» Extracted data
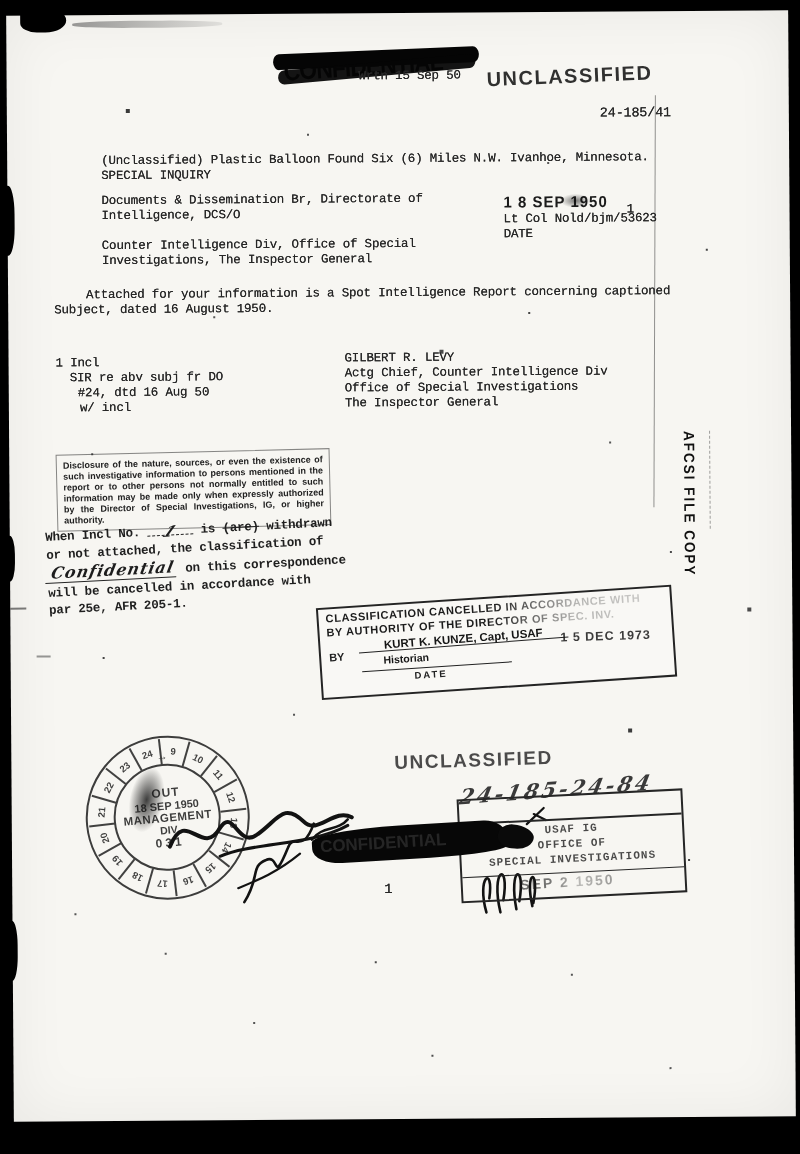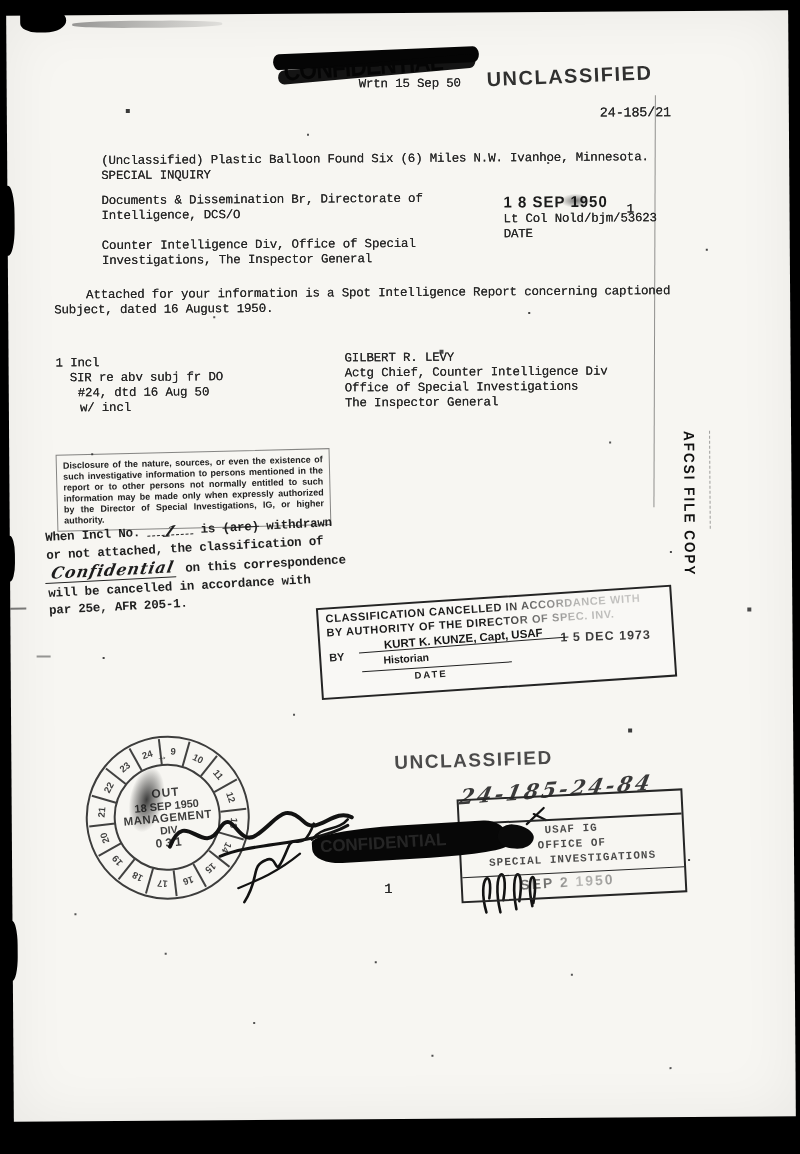--- a/index.html
+++ b/index.html
@@ -172,7 +172,7 @@
     <div class="bar1"></div>
     <div class="bar2"></div>
   </div>
-  <div class="abs mono" style="left:352px;top:64px;">Wrtn 15 Sep 50</div>
+  <div class="abs mono" style="left:352px;top:56px;">Wrtn 15 Sep 50</div>
   <div class="abs stamptext unclass-top">UNCLASSIFIED</div>
   <div class="abs mono" style="left:593px;top:94px;font-size:13.5px;">24-185/21</div>
 

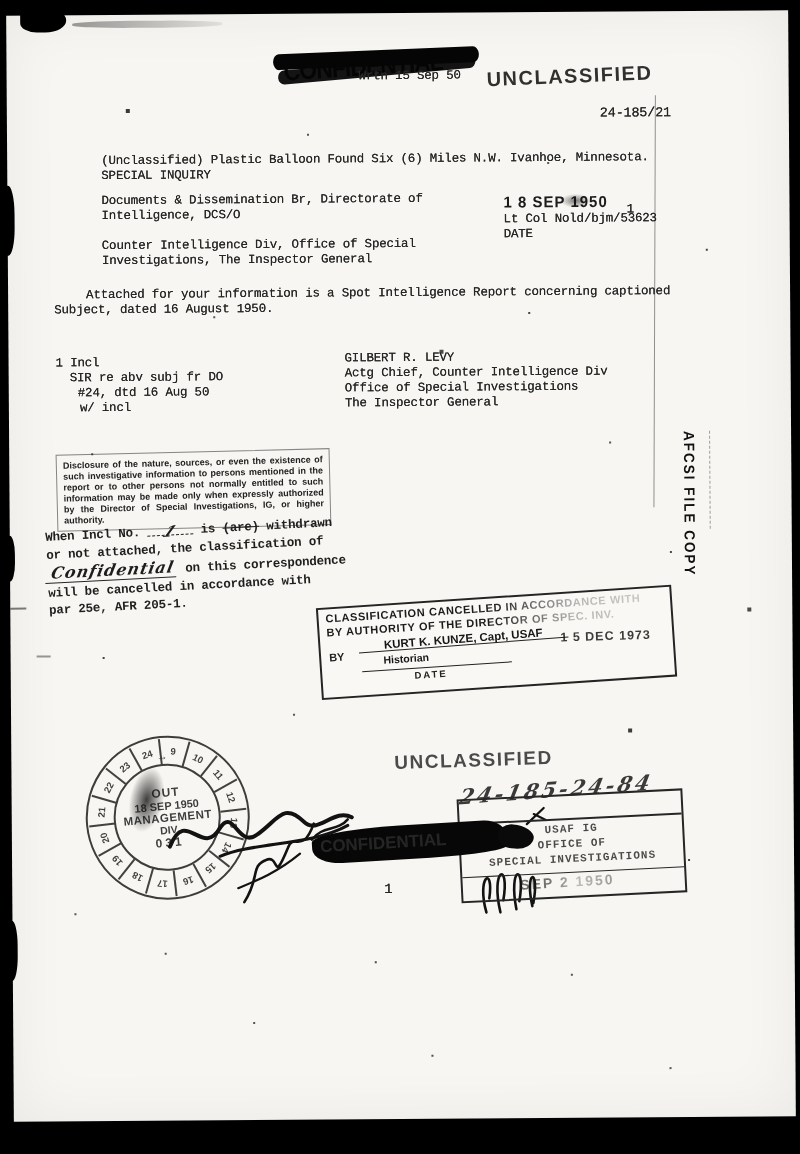--- a/index.html
+++ b/index.html
@@ -174,7 +174,7 @@
   </div>
   <div class="abs mono" style="left:352px;top:56px;">Wrtn 15 Sep 50</div>
   <div class="abs stamptext unclass-top">UNCLASSIFIED</div>
-  <div class="abs mono" style="left:593px;top:94px;font-size:13.5px;">24-185/21</div>
+  <div class="abs mono" style="left:593px;top:94px;font-size:13.5px;">24-185/41</div>
 
   <div class="abs mono" style="left:94px;top:139px;">
     <div>(Unclassified) Plastic Balloon Found Six (6) Miles N.W. Ivanhoe, Minnesota.</div>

» Task to complete
Display every line of the listing that contains the string "left".

» Solution to this task
-  <div class="abs mono" style="left:352px;top:64px;">Wrtn 15 Sep 50</div>
+  <div class="abs mono" style="left:352px;top:56px;">Wrtn 15 Sep 50</div>
   <div class="abs mono" style="left:593px;top:94px;font-size:13.5px;">24-185/21</div>
   <div class="abs mono" style="left:352px;top:56px;">Wrtn 15 Sep 50</div>
-  <div class="abs mono" style="left:593px;top:94px;font-size:13.5px;">24-185/21</div>
+  <div class="abs mono" style="left:593px;top:94px;font-size:13.5px;">24-185/41</div>
   <div class="abs mono" style="left:94px;top:139px;">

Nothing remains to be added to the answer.